Itemized modification records
>>

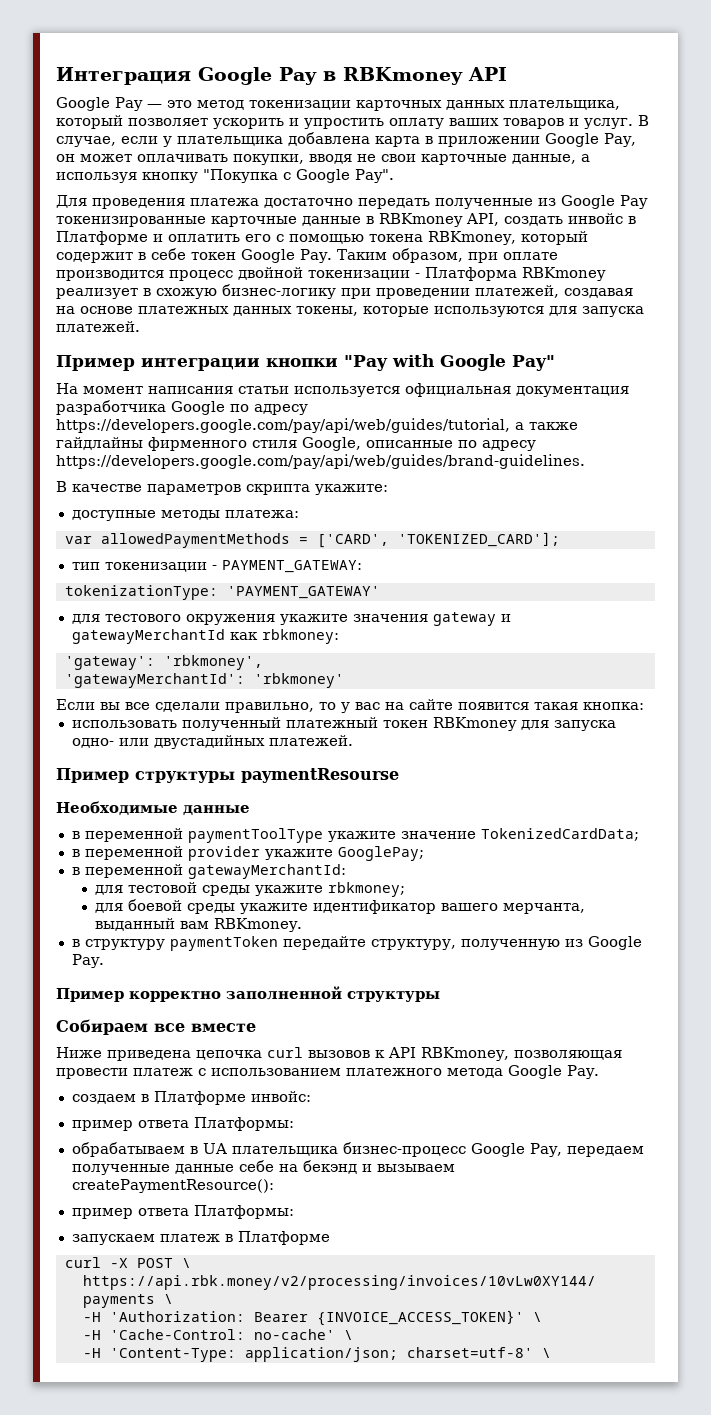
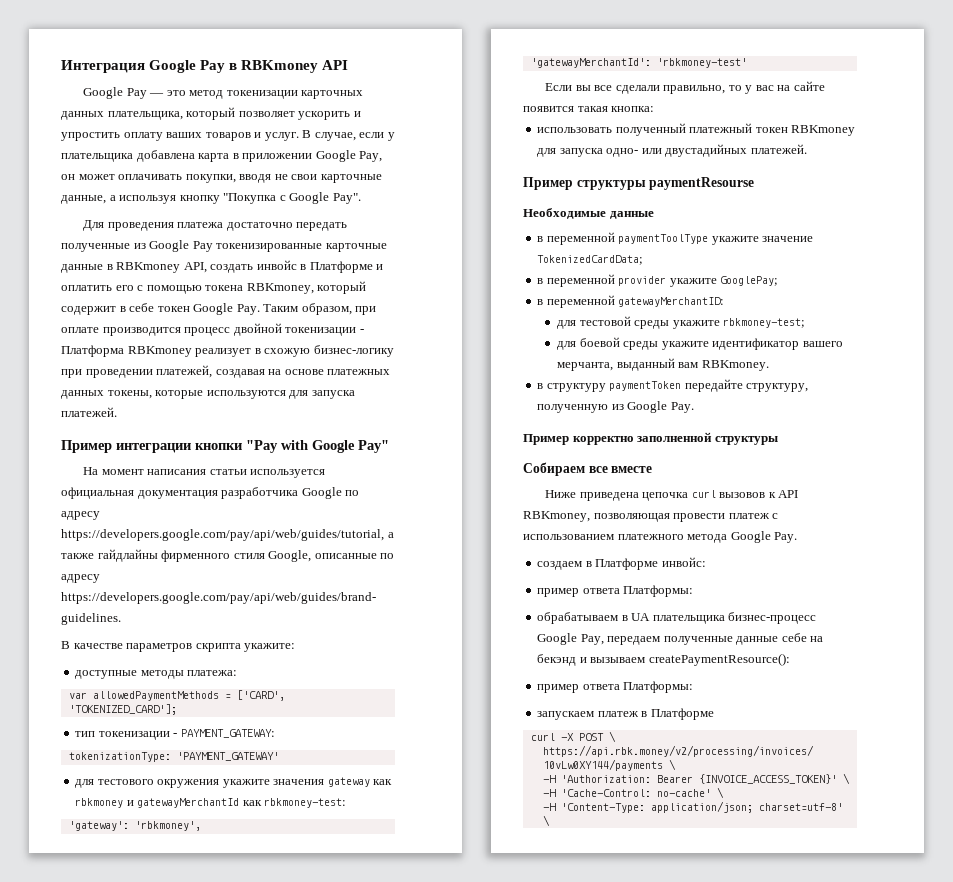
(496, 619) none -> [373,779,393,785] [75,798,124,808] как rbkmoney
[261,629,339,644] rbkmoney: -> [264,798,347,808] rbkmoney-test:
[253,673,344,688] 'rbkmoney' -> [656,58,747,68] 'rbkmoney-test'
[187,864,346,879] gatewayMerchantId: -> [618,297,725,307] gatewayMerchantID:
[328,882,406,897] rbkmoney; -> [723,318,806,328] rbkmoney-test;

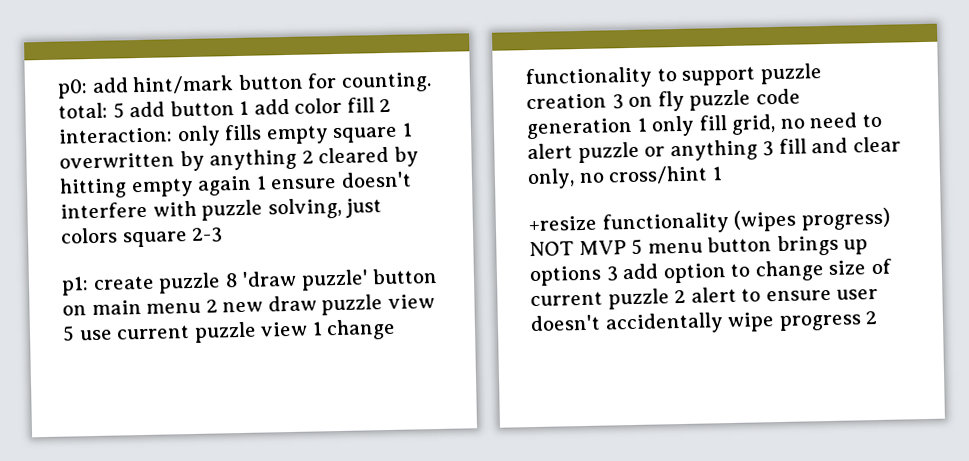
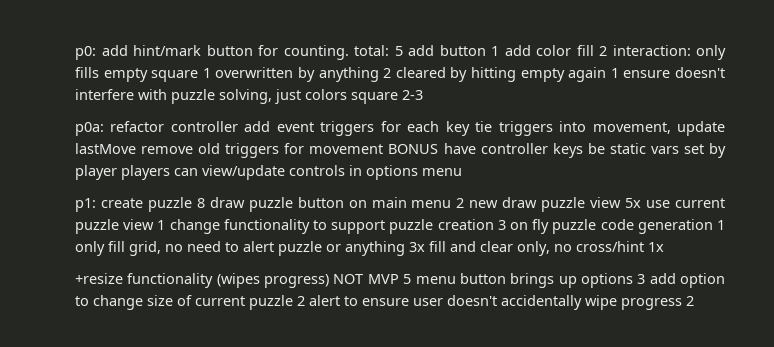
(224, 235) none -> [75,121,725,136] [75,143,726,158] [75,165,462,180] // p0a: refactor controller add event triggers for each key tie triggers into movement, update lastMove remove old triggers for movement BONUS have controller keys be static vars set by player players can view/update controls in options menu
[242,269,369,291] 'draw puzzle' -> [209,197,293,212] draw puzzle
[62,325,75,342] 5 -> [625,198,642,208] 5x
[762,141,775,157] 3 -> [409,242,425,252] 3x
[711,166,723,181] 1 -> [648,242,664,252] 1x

<<
>>

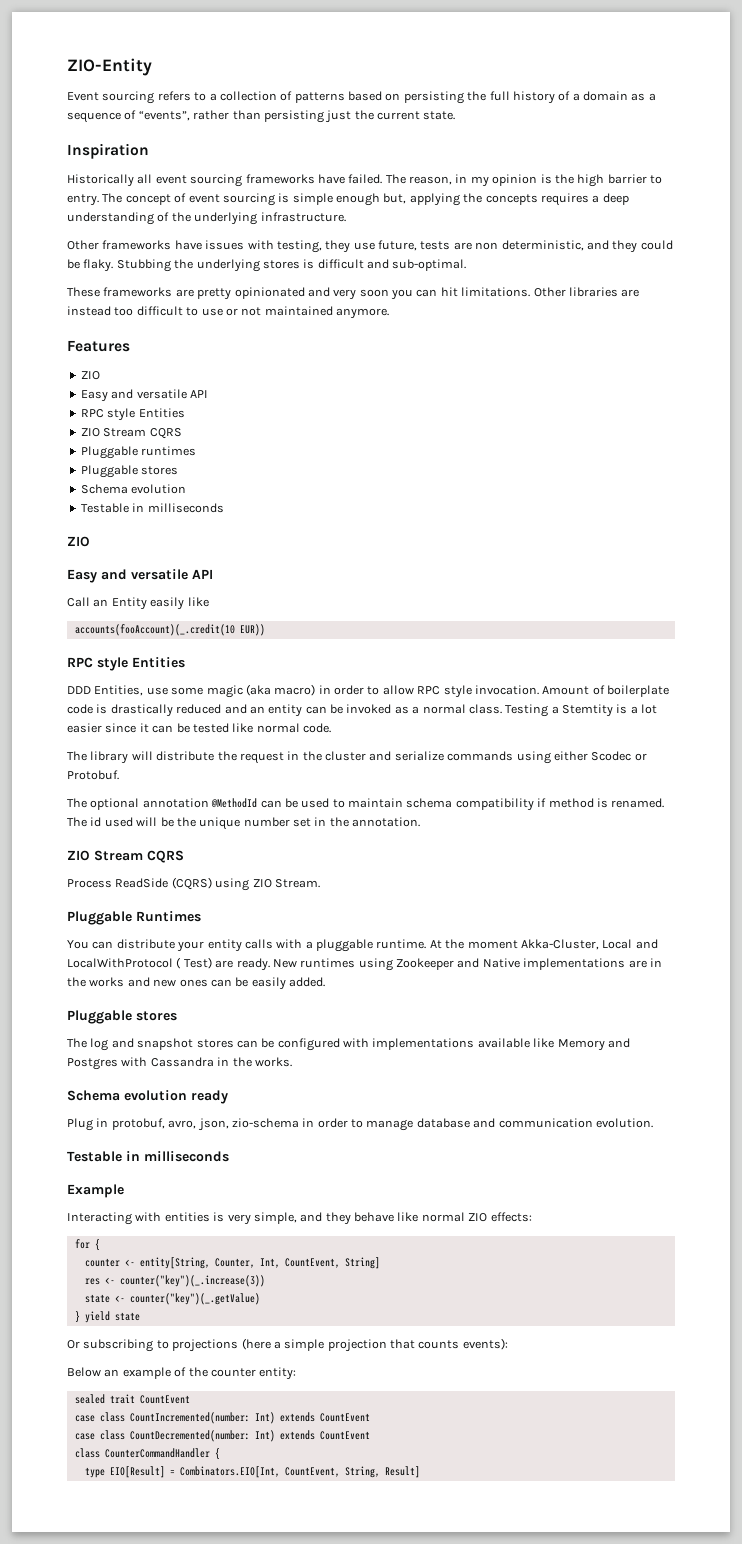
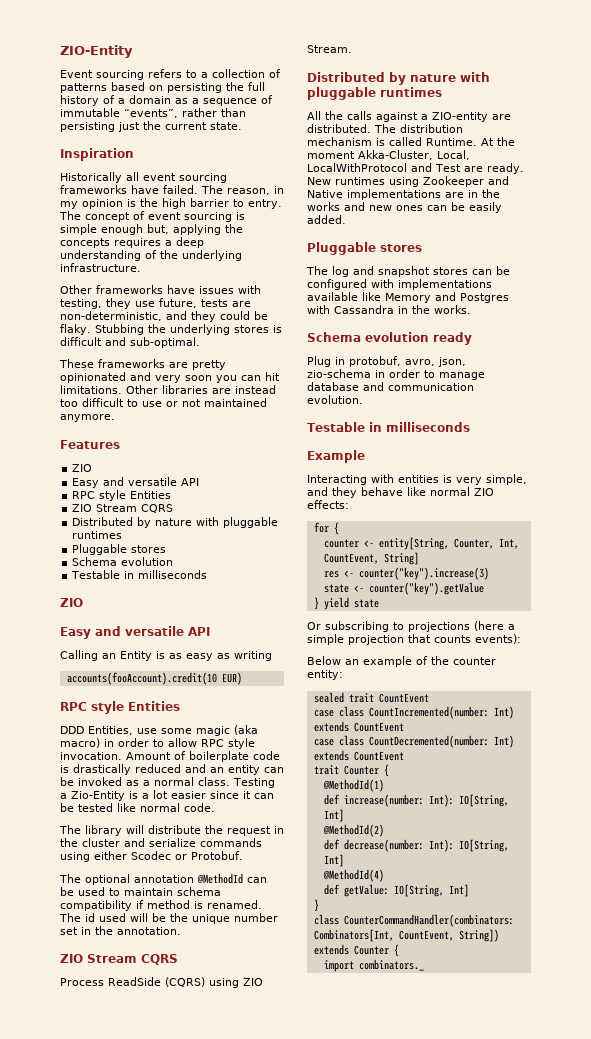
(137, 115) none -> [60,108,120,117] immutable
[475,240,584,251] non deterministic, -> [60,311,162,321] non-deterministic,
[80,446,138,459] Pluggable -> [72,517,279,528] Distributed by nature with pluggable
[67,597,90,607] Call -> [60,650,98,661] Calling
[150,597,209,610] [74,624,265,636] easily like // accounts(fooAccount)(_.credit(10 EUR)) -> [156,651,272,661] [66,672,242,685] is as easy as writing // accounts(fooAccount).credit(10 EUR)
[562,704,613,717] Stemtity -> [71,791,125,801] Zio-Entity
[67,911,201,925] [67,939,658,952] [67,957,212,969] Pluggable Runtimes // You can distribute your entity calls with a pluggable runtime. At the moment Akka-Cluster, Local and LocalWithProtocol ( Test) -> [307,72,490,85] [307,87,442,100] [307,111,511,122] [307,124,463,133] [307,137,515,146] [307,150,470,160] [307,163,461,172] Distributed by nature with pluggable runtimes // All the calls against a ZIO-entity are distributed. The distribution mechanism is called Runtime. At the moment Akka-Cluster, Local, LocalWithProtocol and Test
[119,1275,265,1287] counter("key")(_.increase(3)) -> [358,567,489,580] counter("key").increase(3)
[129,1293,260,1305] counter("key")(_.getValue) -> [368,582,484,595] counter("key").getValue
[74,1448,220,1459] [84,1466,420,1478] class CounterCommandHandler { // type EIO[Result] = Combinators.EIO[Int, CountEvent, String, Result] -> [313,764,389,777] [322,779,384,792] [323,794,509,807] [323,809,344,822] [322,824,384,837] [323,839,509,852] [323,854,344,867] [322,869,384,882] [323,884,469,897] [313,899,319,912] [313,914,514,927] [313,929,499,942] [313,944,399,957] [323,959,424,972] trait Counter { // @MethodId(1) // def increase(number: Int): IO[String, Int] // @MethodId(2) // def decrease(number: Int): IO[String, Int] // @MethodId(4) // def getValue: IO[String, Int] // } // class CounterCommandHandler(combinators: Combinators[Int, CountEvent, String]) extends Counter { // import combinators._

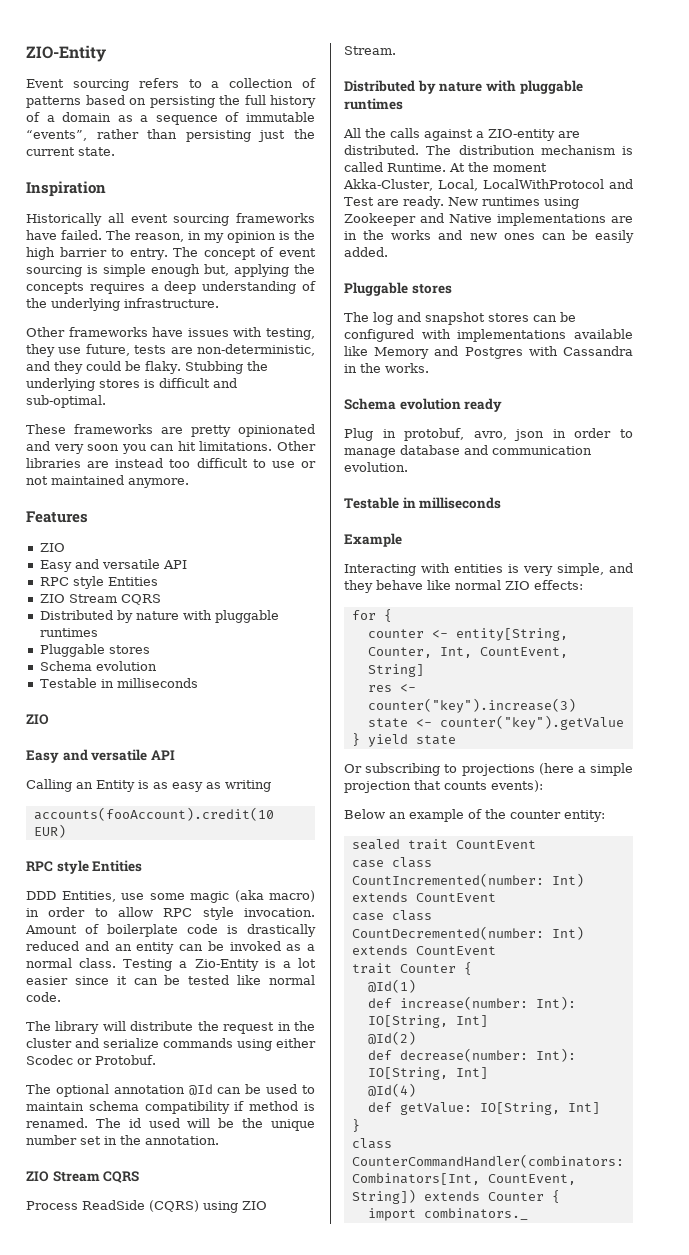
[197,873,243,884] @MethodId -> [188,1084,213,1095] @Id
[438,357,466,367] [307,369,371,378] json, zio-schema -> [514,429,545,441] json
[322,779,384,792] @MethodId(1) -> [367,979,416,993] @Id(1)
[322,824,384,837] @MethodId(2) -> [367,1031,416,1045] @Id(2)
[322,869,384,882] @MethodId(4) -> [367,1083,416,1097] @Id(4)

<<

EXERCISE DETAILS »
What is needed is each line from the records with the word "rbkmoney" in it.

ANSWER BOX »
(496, 619) none -> [373,779,393,785] [75,798,124,808] как rbkmoney
[261,629,339,644] rbkmoney: -> [264,798,347,808] rbkmoney-test:
[253,673,344,688] 'rbkmoney' -> [656,58,747,68] 'rbkmoney-test'
[328,882,406,897] rbkmoney; -> [723,318,806,328] rbkmoney-test;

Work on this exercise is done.